Translating from the objective to the subjective
Desirism purports to be an entirely subjective ethics (and its analog letheism, an entirely subjective metaphysics or epistemology). This involves, then, turning our backs on objective values. So for example, the recommendation is to avoid asserting that something is right or wrong in any absolute (i.e., moralist) sense. And to make it clear that this is what is going on, desirism recommends dropping (“abolishing”) the very vocabulary that is normally associated with objective values in many if not all cases.[1] After all, if a thoroughly convinced desirist still says things like, “I think that’s wrong,” the natural interpretation by most people, who are presumed to be objectivists,[2] will be that the desirist is making an objective assertion, namely, that “it” is objectively wrong.
Fortunately
an alternative way of speaking is ready to hand that avoids this ambiguity: I
recommend speaking about one’s own mental tokens, for example, “I don’t want
anybody to do that sort of thing” or “I don’t like people doing that
sort of thing.” In addition, to make it clear that one is talking about
something having the gravitas we normally associate with morality, as
opposed to, say, a mere personal preference (such as “I wish people wouldn’t
express their greetings in a singsong voice”), I recommend giving reasons.

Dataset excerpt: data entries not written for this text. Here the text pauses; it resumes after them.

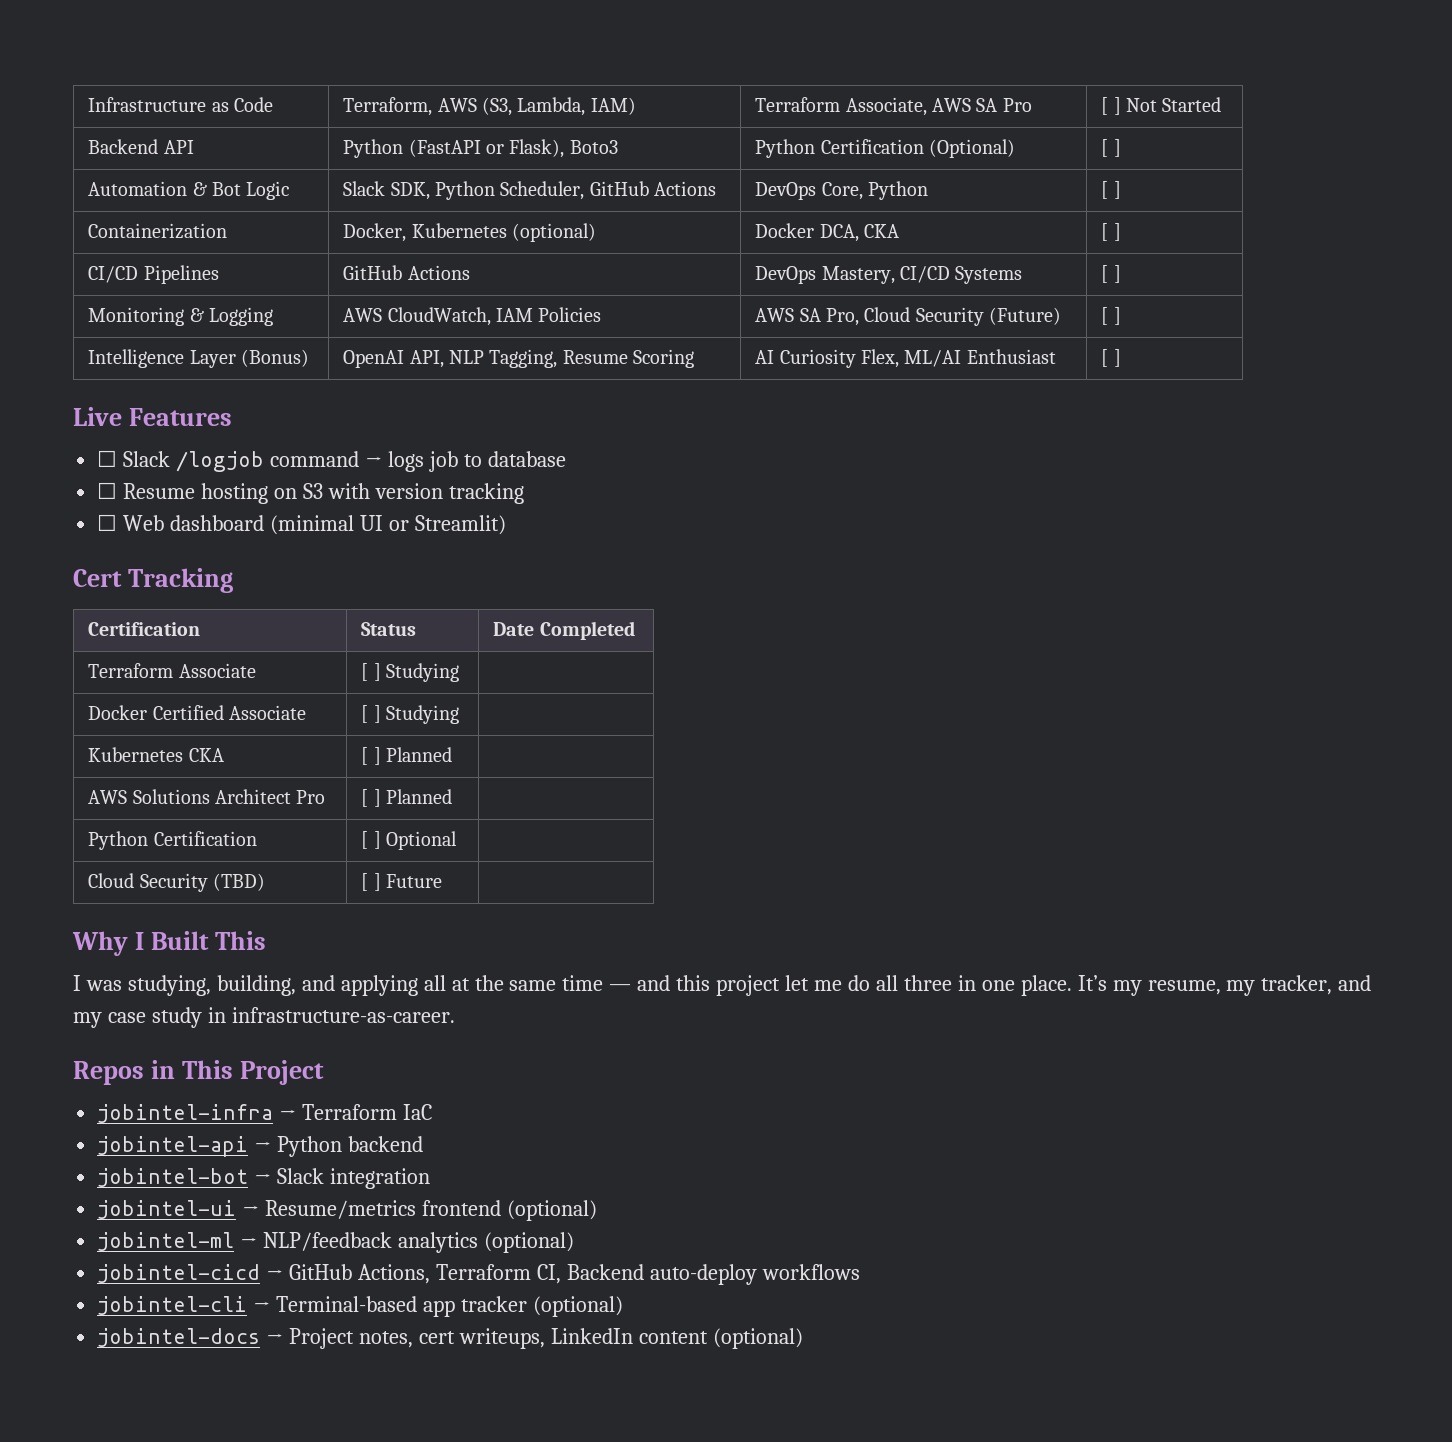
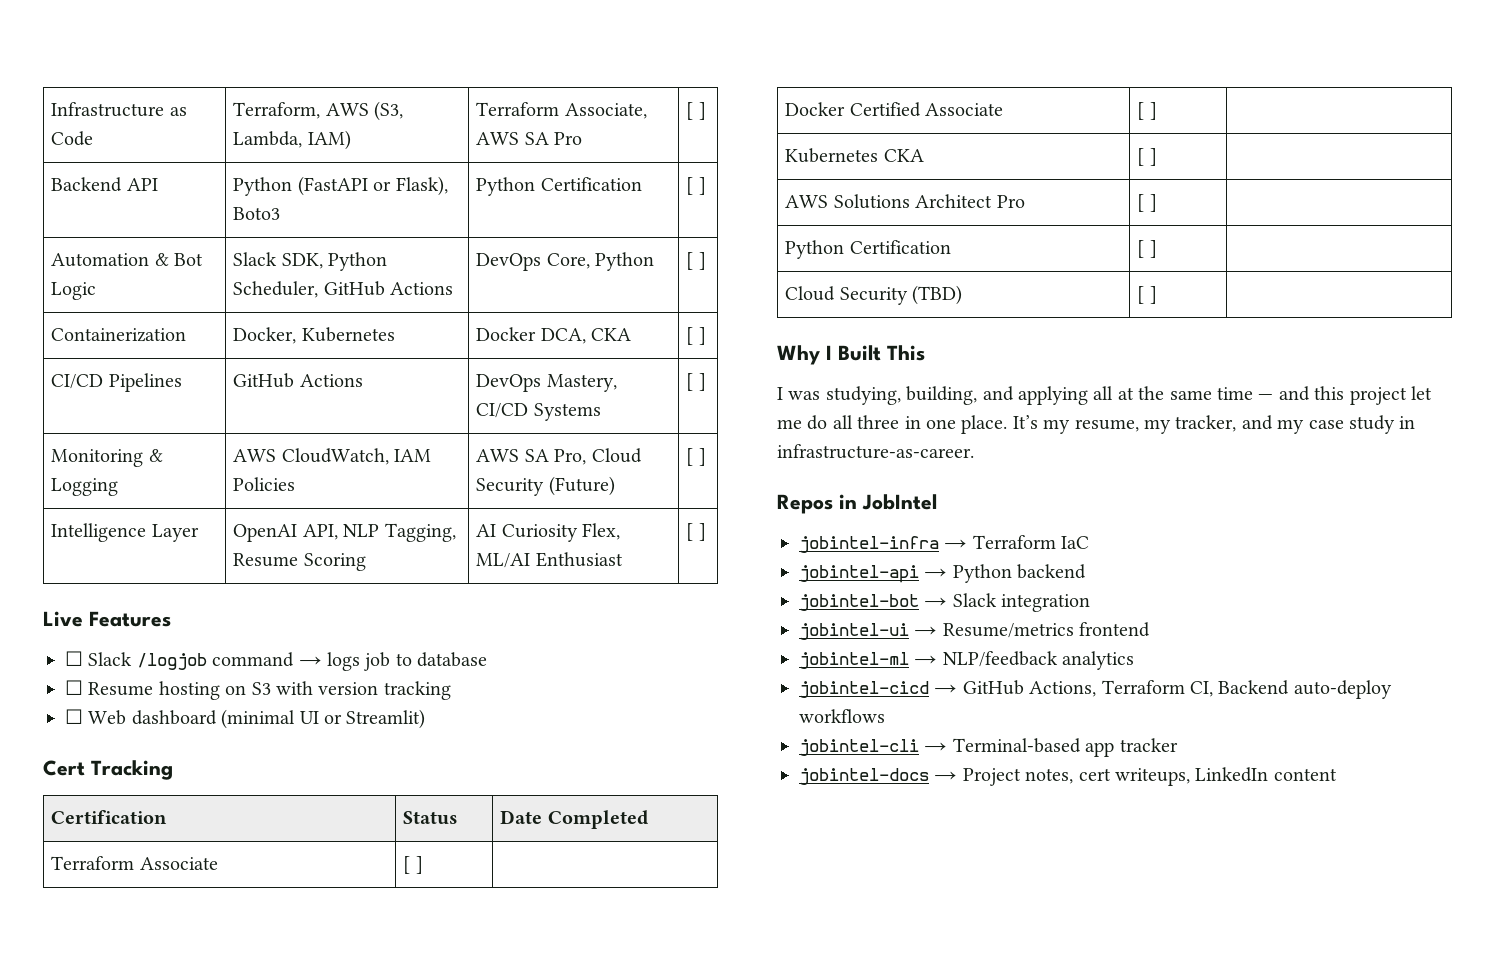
- Infrastructure as Code | Terraform, AWS (S3, Lambda, IAM) | Terraform Associate, AWS SA Pro | [ ] Not Started
+ Infrastructure as Code | Terraform, AWS (S3, Lambda, IAM) | Terraform Associate, AWS SA Pro | [ ]
- Backend API | Python (FastAPI or Flask), Boto3 | Python Certification (Optional) | [ ]
+ Backend API | Python (FastAPI or Flask), Boto3 | Python Certification | [ ]
- Containerization | Docker, Kubernetes (optional) | Docker DCA, CKA | [ ]
+ Containerization | Docker, Kubernetes | Docker DCA, CKA | [ ]
- Intelligence Layer (Bonus) | OpenAI API, NLP Tagging, Resume Scoring | AI Curiosity Flex, ML/AI Enthusiast | [ ]
+ Intelligence Layer | OpenAI API, NLP Tagging, Resume Scoring | AI Curiosity Flex, ML/AI Enthusiast | [ ]
- Terraform Associate | [ ] Studying |
+ Terraform Associate | [ ] |
- Docker Certified Associate | [ ] Studying |
+ Docker Certified Associate | [ ] |
- Kubernetes CKA | [ ] Planned |
+ Kubernetes CKA | [ ] |
- AWS Solutions Architect Pro | [ ] Planned |
- Python Certification | [ ] Optional |
+ AWS Solutions Architect Pro | [ ] |
+ Python Certification | [ ] |
- Cloud Security (TBD) | [ ] Future |
+ Cloud Security (TBD) | [ ] |
- Repos in This Project
+ Repos in JobIntel
- jobintel-ui → Resume/metrics frontend (optional)
+ jobintel-ui → Resume/metrics frontend
- jobintel-ml → NLP/feedback analytics (optional)
+ jobintel-ml → NLP/feedback analytics
- jobintel-cli → Terminal-based app tracker (optional)
+ jobintel-cli → Terminal-based app tracker
- jobintel-docs → Project notes, cert writeups, LinkedIn content (optional)
+ jobintel-docs → Project notes, cert writeups, LinkedIn content

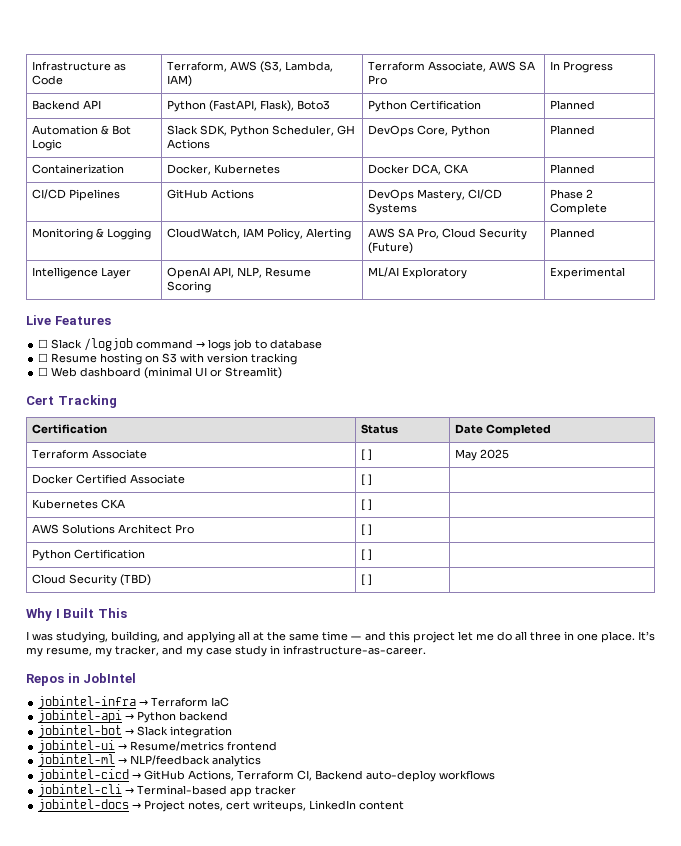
- Infrastructure as Code | Terraform, AWS (S3, Lambda, IAM) | Terraform Associate, AWS SA Pro | [ ]
+ Infrastructure as Code | Terraform, AWS (S3, Lambda, IAM) | Terraform Associate, AWS SA Pro | In Progress
- Backend API | Python (FastAPI or Flask), Boto3 | Python Certification | [ ]
+ Backend API | Python (FastAPI, Flask), Boto3 | Python Certification | Planned
- Automation & Bot Logic | Slack SDK, Python Scheduler, GitHub Actions | DevOps Core, Python | [ ]
+ Automation & Bot Logic | Slack SDK, Python Scheduler, GH Actions | DevOps Core, Python | Planned
- Containerization | Docker, Kubernetes | Docker DCA, CKA | [ ]
+ Containerization | Docker, Kubernetes | Docker DCA, CKA | Planned
- CI/CD Pipelines | GitHub Actions | DevOps Mastery, CI/CD Systems | [ ]
+ CI/CD Pipelines | GitHub Actions | DevOps Mastery, CI/CD Systems | Phase 2 Complete
- Monitoring & Logging | AWS CloudWatch, IAM Policies | AWS SA Pro, Cloud Security (Future) | [ ]
+ Monitoring & Logging | CloudWatch, IAM Policy, Alerting | AWS SA Pro, Cloud Security (Future) | Planned
- Intelligence Layer | OpenAI API, NLP Tagging, Resume Scoring | AI Curiosity Flex, ML/AI Enthusiast | [ ]
+ Intelligence Layer | OpenAI API, NLP, Resume Scoring | ML/AI Exploratory | Experimental
- Terraform Associate | [ ] |
+ Terraform Associate | [ ] | May 2025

Thus, saying “I wish nobody would eat animals because animal agriculture
typically involves exceedingly cruel, and of course ultimately fatal, treatment
of other animals, and we just don’t need to eat them for nutrition or even
gustatory pleasure” makes it clear that more than just one’s personal feelings
are at stake. Furthermore, reasons – I would say by definition – are fashioned
or chosen to have an influence on the auditor in the direction of the speaker’s
desires (in this case, moving others to stop eating animals too).
I
acknowledge that the reason itself appears to be objective. However, if anyone
doubts its truth, I would recommend saying, “I believe it because
…,” then citing evidence. In other words, I would avoid saying, “It’s
true because ….” or even “It’s rational to believe it because …,”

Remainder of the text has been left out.